Voor de avonturen van Erik van ’t Hof in deze ronde laat ik hem weer zelf aan het woord:
“Met 2 punten uit 3 partijen toch weer een zware tegenstander. Ik werd vakkundig weggespeeld en belandde in een klassieke positie met overontwikkeling. Vluchtend in chaos kreeg ik nog een minikansje op redding in onderstaande stelling.
Erik van ’t Hof – Nico Leemberg
Stand na de 40e zet van zwart.
Zwart dreigt met 12-18 om welke reden ik besloot tot 41. 22-18 en kansloos verloor.
Relatief beter was geweest 41. 33-29 waarna 41 … 12-18? slecht zou zijn. Wit moet dus de 12-18 dreiging gewoon negeren en via een tweede schijfoffer op 20 een doorbraak naar dam te force-ren.
Zwart houdt echter groot voordeel na 41 … 34-39 42. 29-24 39-43 43. 24-20 15×24 44. 14-10 43-49!
(analysediagram)
Opmerkelijk, zwart voert de dreiging 12-18 gewoon niet uit! Wit kan nu geen dam halen:
A) 45. 10-5? 12-18 (nu wel!) 46. 23×12 8×28 47. 5×32 49×27 Z+
B) 45. 10-4? 49-40! (gebruikmakend van de meerslagregel) 46. 4×1 40×48 Z+2
Wit moet derhalve iets anders spelen, bijvoorbeeld 45. 37-31 12-18 46. 23×12 8×28 47. 10-4 (nu pas) en wit heeft ondanks een achterstand van twee schijven nog vechtkansen omdat de zwarte schijven verspreid in het midden van het bord staan.”
In deze ronde speelde zich op mijn bord een klein drama af.

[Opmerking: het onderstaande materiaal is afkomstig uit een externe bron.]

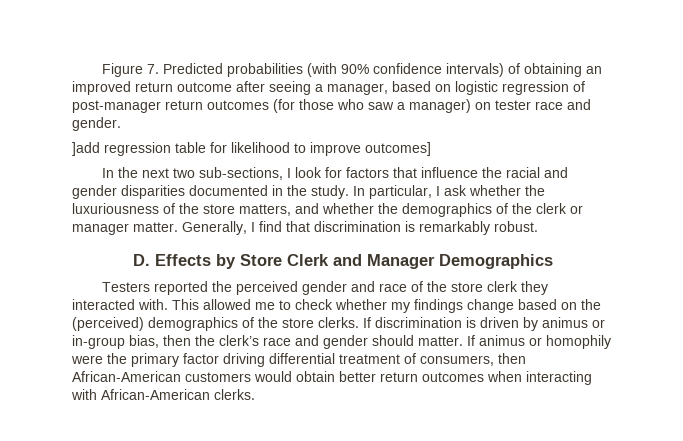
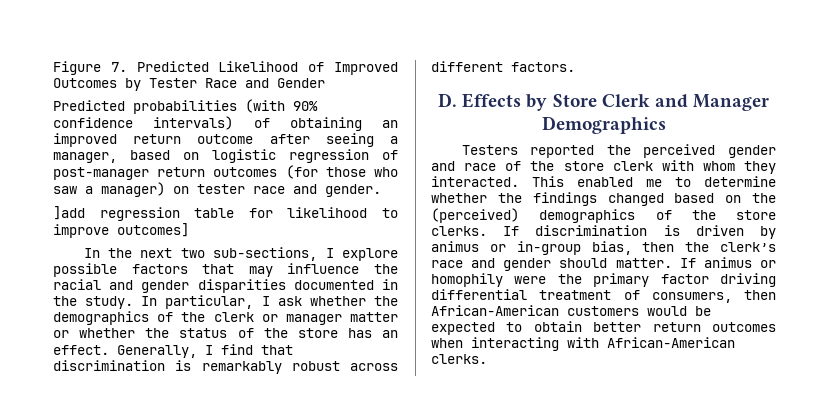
- Figure 7. Predicted probabilities (with 90% confidence intervals) of obtaining an improved return outcome after seeing a manager, based on logistic regression of post-manager return outcomes (for those who saw a manager) on tester race and gender.
+ Figure 7. Predicted Likelihood of Improved Outcomes by Tester Race and Gender
+ Predicted probabilities (with 90% confidence intervals) of obtaining an improved return outcome after seeing a manager, based on logistic regression of post-manager return outcomes (for those who saw a manager) on tester race and gender.
- In the next two sub-sections, I look for factors that influence the racial and gender disparities documented in the study.
+ In the next two sub-sections, I explore possible factors that may influence the racial and gender disparities documented in the study.
- In particular, I ask whether the luxuriousness of the store matters, and whether the demographics of the clerk or manager matter.
+ In particular, I ask whether the demographics of the clerk or manager matter or whether the status of the store has an effect.
- Generally, I find that discrimination is remarkably robust.
+ Generally, I find that discrimination is remarkably robust across different factors.
- Testers reported the perceived gender and race of the store clerk they interacted with. This allowed me to check whether my findings change based on the (perceived) demographics of the store clerks.
+ Testers reported the perceived gender and race of the store clerk with whom they interacted. This enabled me to determine whether the findings changed based on the (perceived) demographics of the store clerks.
- If animus or homophily were the primary factor driving differential treatment of consumers, then African-American customers would obtain better return outcomes when interacting with African-American clerks.
+ If animus or homophily were the primary factor driving differential treatment of consumers, then African-American customers would be expected to obtain better return outcomes when interacting with African-American clerks.

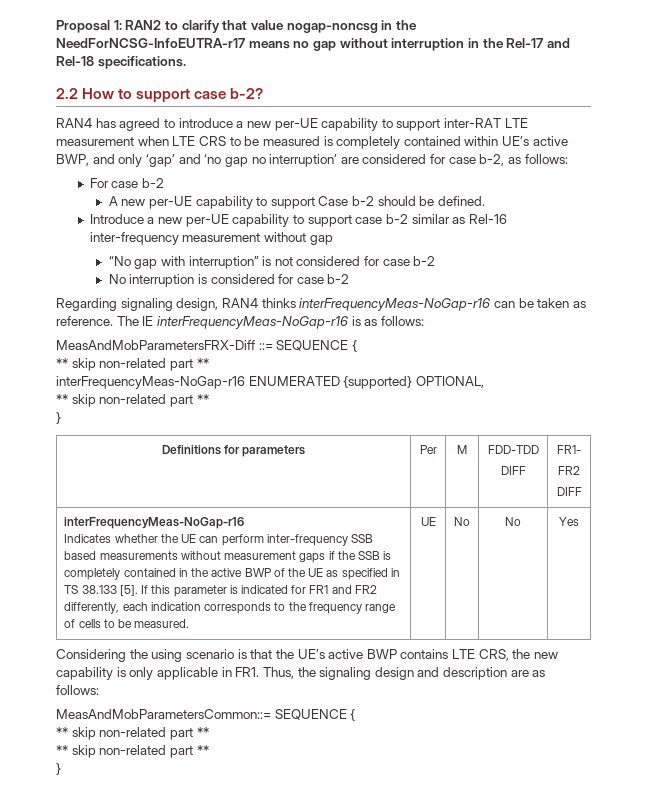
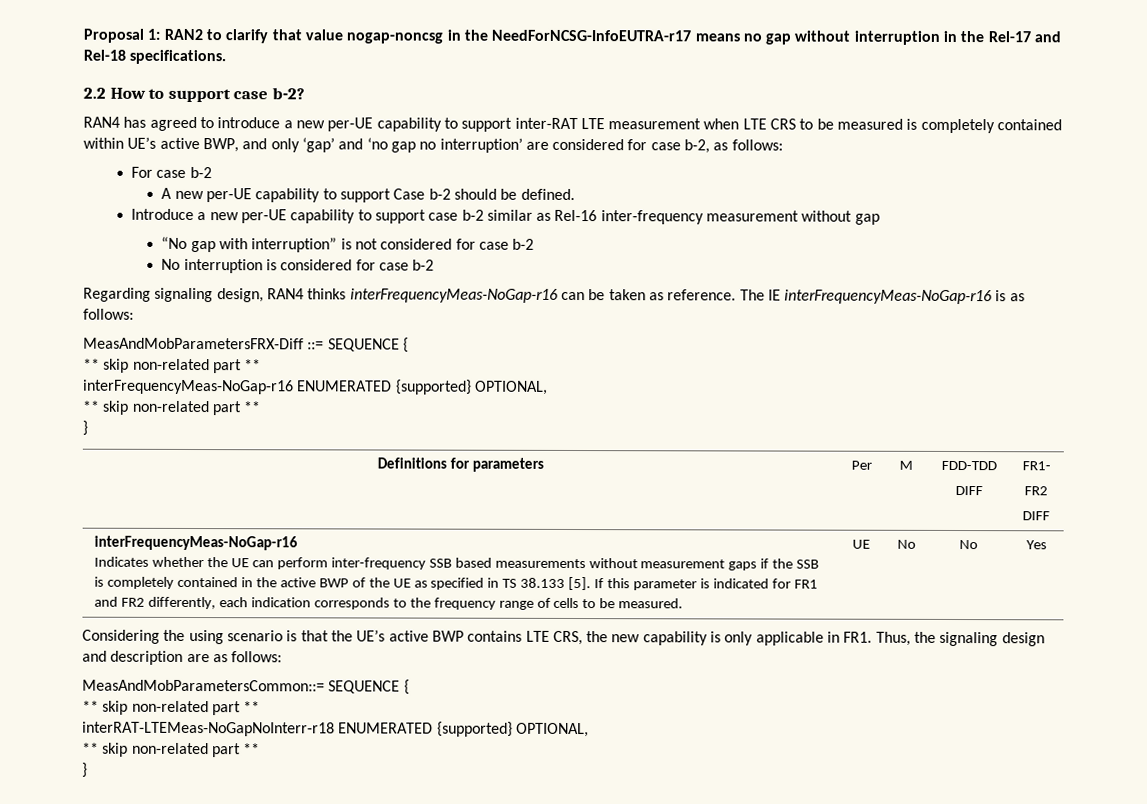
+ interRAT-LTEMeas-NoGapNoInterr-r18 ENUMERATED {supported} OPTIONAL,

Na een aardige partij, waarin ik al veel eerder winnend voordeel had kunnen verkrijgen, kwam de volgende stand op het bord:
Bas Baksoellah – André van der Kwartel
Stand na de 47e zet van wit.
Ik meende hier winst te forceren door: (14-20??), 30-25 (20×29), 33×24 (3-9???) in de verwach-ting 25-20 (13-18), maar: 38-33! (27×20), 25×3 en een paar zetten later kon ik opgeven. Natuurlijk een bittere tegenvaller, maar ik baalde er later nog meer van dat ik niet heb gezien dat ik met (14-20) een gewonnen stand weggeef. In de diagramstand was (3-8) wel voldoende geweest voor de winst.
Dank, Andre, voor je mooie analyses.
Het was voor mij de eerste keer dat ik meedeed aan een toernooi waar twee partijen per dag gespeeld werden. Wat vermoeiend!
Volgend jaar ga ik voorafgaand aan het toernooi trainen (10 km hardlopen, 40 km fietsen en 2 km zwemmen. Of zoiets).